When ingesting Allium blockchain data into your own warehouse (e.g., as a dbt source), a key challenge is knowing what data was updated and when. Blockchain data is not strictly append-only — late-arriving records, reorgs, and backfills mean that records with older block_timestamp values can be delivered after newer ones.

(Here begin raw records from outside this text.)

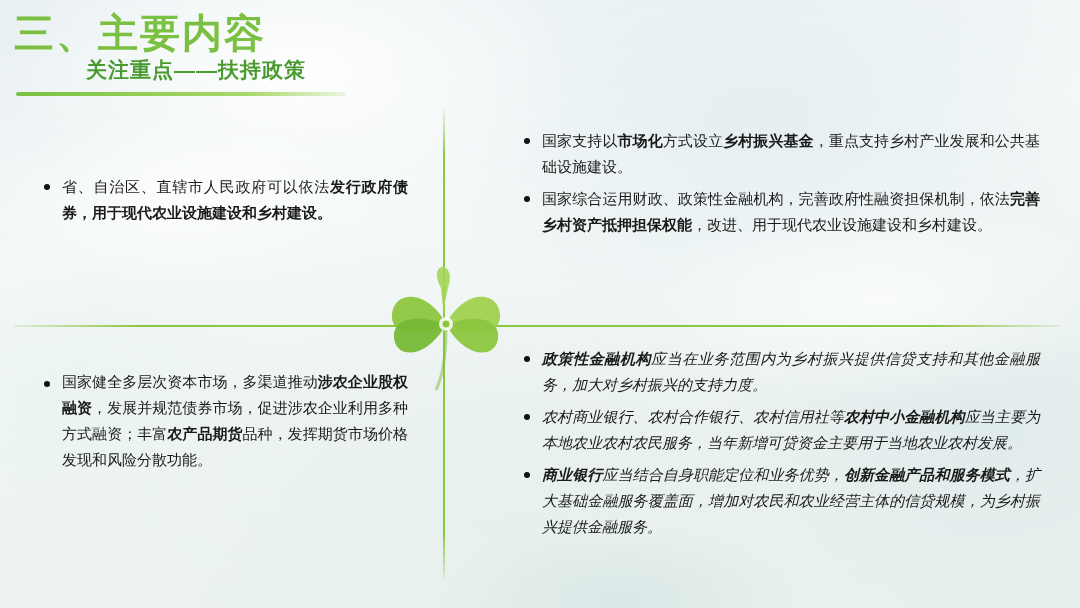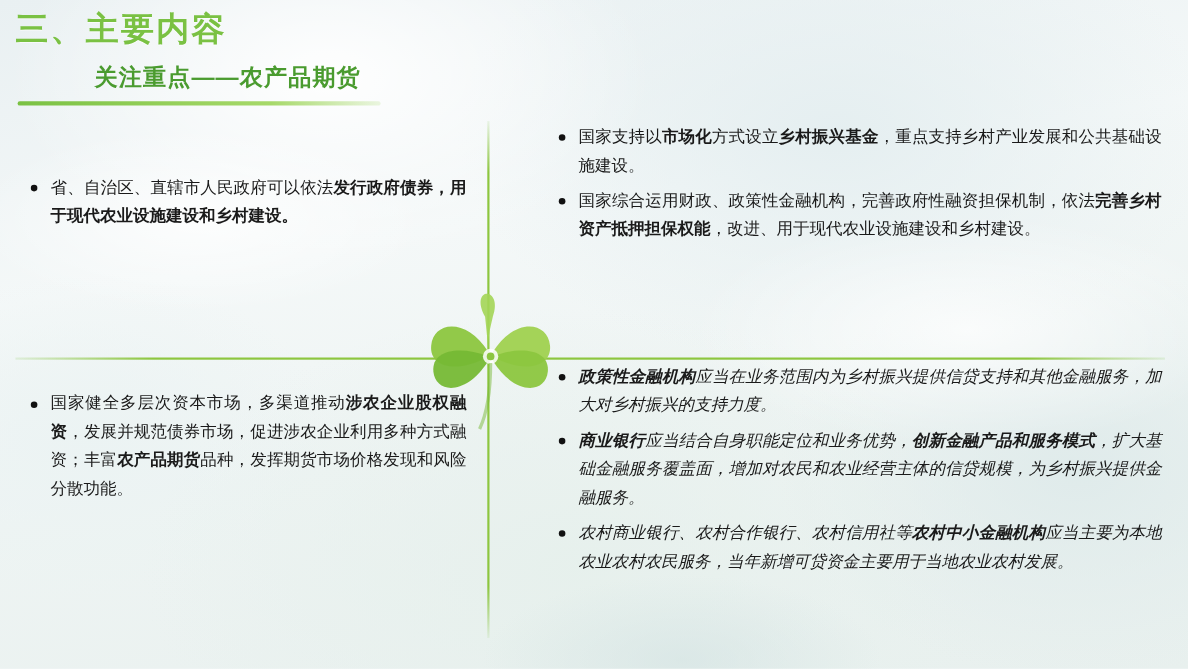"三、主要内容" .title-main { font-size: 30px -> 40px }
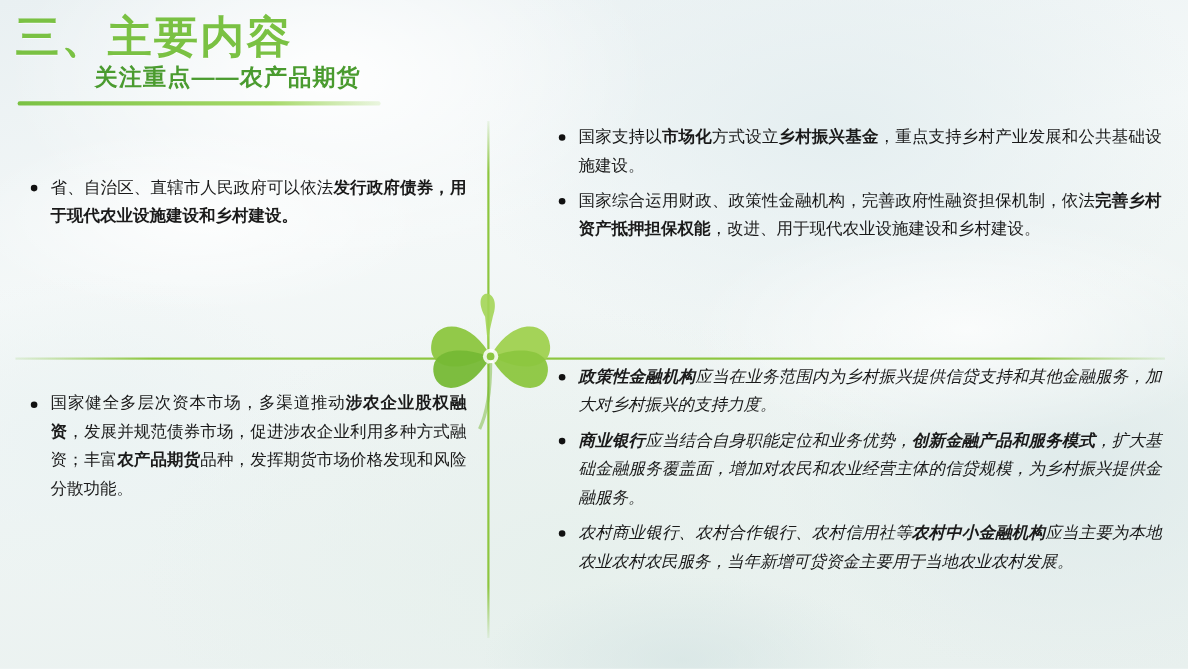"关注重点——农产品期货" div.title-sub { text: 农产品期货 -> 扶持政策 }
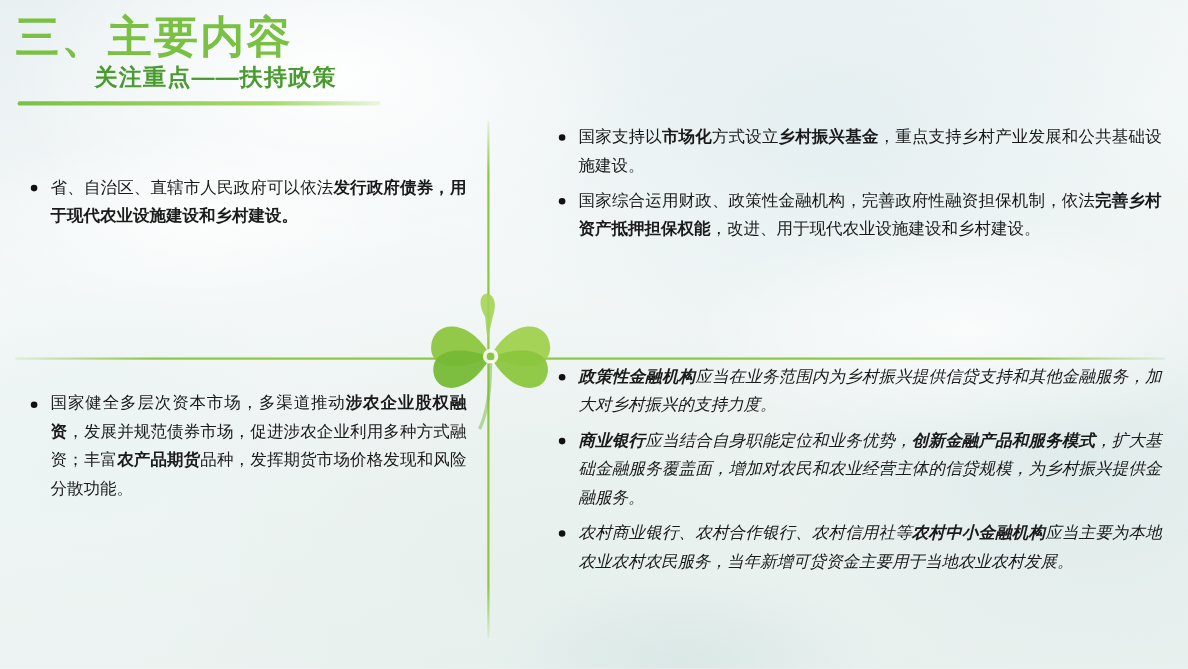"国家支持以市场化方式设立乡村振兴基金，重点支持乡村产业发展和公共基础设施建设。" .bullet-list { margin: 0 -> 16px }
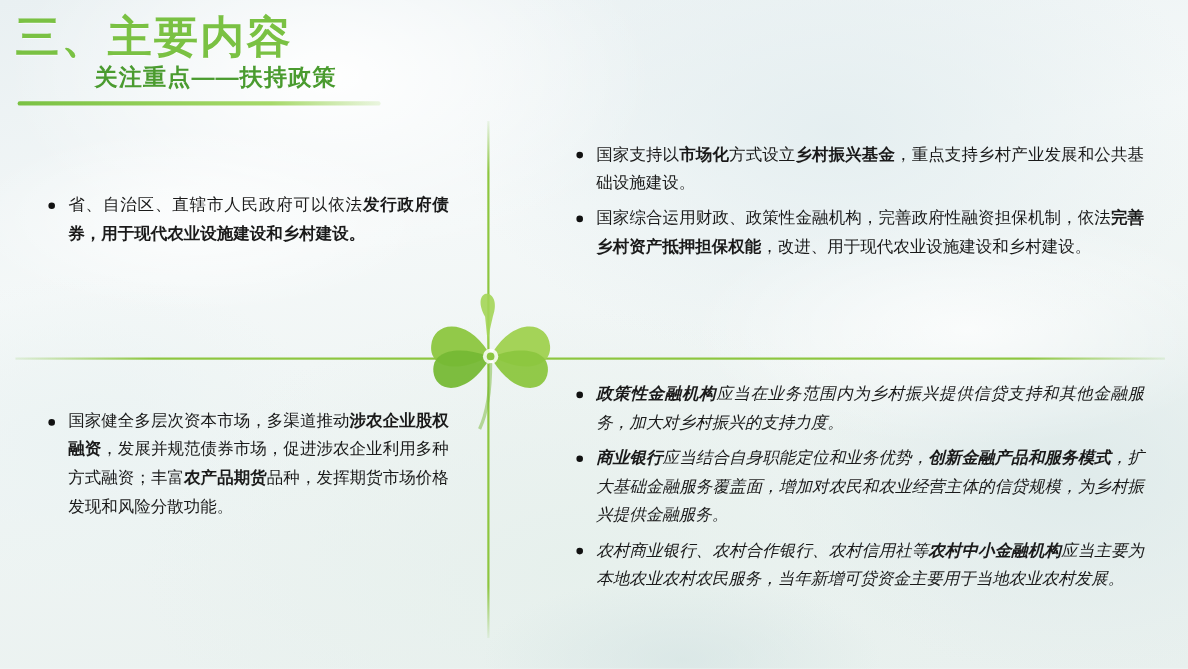"商业银行应当结合自身职能定位和业务优势，创新金融产品和服务模式，扩大基础金融服务" li.bullet-item { order: before "农村商业银行、农村合作银行、农村信用社等农村中小金融机构应当主要为本地农业农村农" -> after "农村商业银行、农村合作银行、农村信用社等农村中小金融机构应当主要为本地农业农村农" }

Allium provides delivery metadata tables that give you full transparency into every data update, enabling you to build a reliable and cost-efficient sync pipeline.
Key Concepts
| Term | Definition |
|---|
block_timestamp | The on-chain timestamp of a record — when the event happened on the blockchain. |
| Snapshot | A versioned point-in-time view of a table. Each snapshot may contain new records, backfilled records, or both. Snapshots are created roughly every hour. |
| Interval | An hourly slice of block_timestamp (e.g., all records where block_timestamp falls within 2026-01-12 05:00(inclusive) to 2026-01-12 06:00(exclusive)). |
block_timestamp does not always increase monotonically with delivery time. A record delivered today could have a block_timestamp from last week (due to a backfill or patch). The metadata tables make this visible so your pipeline can handle it correctly.
Shows the latest state of each snapshot delivered, including what data intervals were loaded in each snapshot. This is the primary table for steady-state syncing.
| Column | Type | Description |
|---|
chain | VARCHAR | Blockchain name (e.g., ethereum, base) |
table_name | VARCHAR | Table name (e.g., raw.logs, raw.transactions) |
watermark_column | VARCHAR | The timestamp column used for watermarking (typically block_timestamp) |
watermark_level | TIMESTAMP_NTZ | The high-water mark of the table at this snapshot |
delivery_interval | VARCHAR | The delivery cadence for this table |
snapshot_id | VARCHAR | Unique snapshot version identifier |
is_full_refresh | BOOLEAN | Whether the dataset was fully refreshed during this snapshot |
snapshot_loaded_intervals__count | NUMBER | Number of records loaded in this snapshot |
snapshot_loaded_intervals__minutes | FLOAT | Total minutes of block_timestamp coverage loaded |
snapshot_loaded_intervals__min_timestamp | TIMESTAMP_NTZ | Earliest block_timestamp of records loaded in this snapshot |
snapshot_loaded_intervals__max_timestamp | TIMESTAMP_NTZ | Latest block_timestamp of records loaded in this snapshot |
snapshot_loaded_intervals__merged_intervals | VARCHAR | Consolidated time ranges of loaded data |
snapshot_loaded_intervals__loads | VARCHAR | JSON array of individual data loads within the snapshot, with exact time ranges |
snapshot_created_at | TIMESTAMP_NTZ | When this snapshot was created and became available to you |
created_at | TIMESTAMP_NTZ | When this metadata record was created |
Each row represents a single snapshot. The min_timestamp and max_timestamp tell you the overall time range of data that was loaded. Note that this can be a sparse interval — the loads and merged_intervals fields provide the exact sub-ranges if you need finer granularity.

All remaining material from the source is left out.